Foreign Minister of Prussia
- In office 2 November 1850 – 6 November 1858
- Monarch: Frederick William IV
- Preceded by: Joseph von Radowitz
- Succeeded by: Alexander von Schleinitz

Personal details
- Born: 3 February 1805 Lübben (Spreewald), Brandenburg, kingdom of Prussia
- Died: 26 November 1882 (aged 77) Gut Krossen, German Empire

= Otto Theodor von Manteuffel =

Prussian politician (1805–1882)

Otto Theodor Freiherr von Manteuffel (3 February 1805 – 26 November 1882) was a conservative Prussian statesman, serving nearly a decade as prime minister.

==Early life==
Born into an aristocratic family in Lübben (Spreewald), Manteuffel attended the Landesschule Pforta from 1819. In 1824–1827, he studied jurisprudence and cameralism at the University of Halle, where he joined the Corps Saxonia Halle, a duelling Studentenverbindung in the Kösener Senioren-Convents-Verband ("KSCV").

==Career==
In 1830, Manteuffel commenced his clerkship in law. He became a Landrat (local administrator) of the district of Luckau in 1833; in 1841, he was promoted to Oberregierungsrat (a senior administrative position) in Königsberg, and in 1843 he was made vice-president of the government in Stettin. In 1844, the Prince of Prussia, who was then the head of the Ministry of State, appointed him there as an expert councillor (vortragender Rat). Soon thereafter he was also made a member of the royal Council of State. He worked in the field of finance until in 1845 he was made Director at the Ministry of the Interior. The Vereinigte Landtag of 1847 (an assembly of the members of Prussia's provincial legislatures) gave him an opportunity to demonstrate his parliamentary skills, whereupon Manteuffel showed himself a champion of the bureaucratic political system and an opponent of constitutional liberalism.

On November 8, 1848, Manteuffel entered the cabinet of Friedrich Wilhelm, Count Brandenburg, receiving the portfolio of the Ministry of the Interior. For the next ten years, he held various positions in the government and was high in the favor of King Friedrich Wilhelm IV.
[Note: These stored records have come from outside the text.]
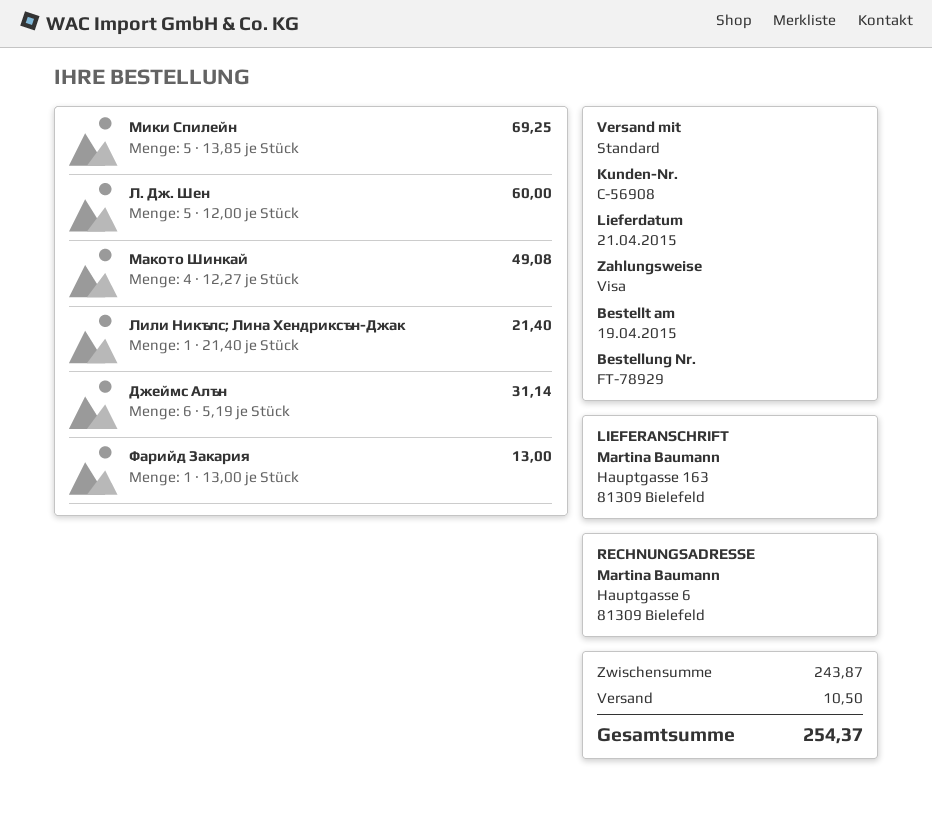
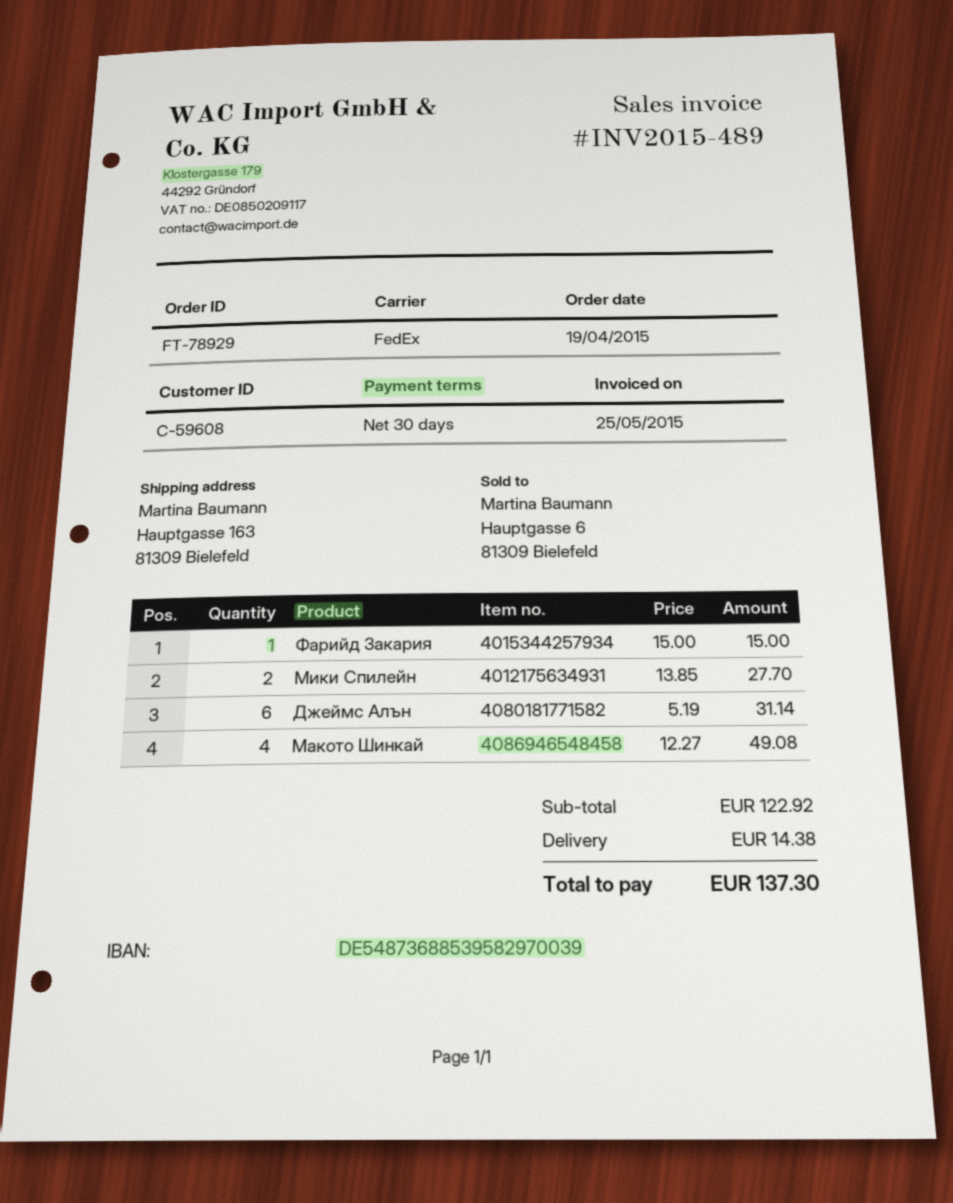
customer number: C-56908 -> C-59608
shipping method: standard -> FedEx
Мики Спилейн: 5 x 13.85 = 69.25 -> 2 x 13.85 = 27.70
Л. Дж. Шен: 5 x 12.00 = 60.00 -> none
Лили Никълс; Лина Хендриксън-Джак: 1 x 21.40 = 21.40 -> none
Фарийд Закария: 1 x 13.00 = 13.00 -> 1 x 15.00 = 15.00
subtotal: 243.87 -> 122.92
shipping: 10.50 -> 14.38
total: 254.37 -> 137.30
Manteuffel had a major part in drafting the Prussian constitution of 5 December 1848. But it was also he who contributed to the announcement of 7 January 1850, which repealed significant provisions of that constitution; he also defended it in Parliament. During his career in the post-revolution Prussian government, Manteuffel proved an important reformer whose changes were of crucial historical importance. He conceived of the purpose of government as being a mediating entity for the "conflicting interests" within Prussian civil society. In pursuing this mediation position, Manteuffel often came into conflict with the conservative and ultra-conservative members of the parliamentary government, whom he found unwilling to fully embrace the new constitutional order. He stressed that gone were the days in which the Prussian state should act, in his own words, 'like the landed estate of a nobleman.' He faced this opposition head on. However, Manteuffel's efforts to impose a more structured decision making apparatus within the royal palace was halted by the ultra-conservatives who, due to their high aristocratic status, traditionally had the most direct contact with the king.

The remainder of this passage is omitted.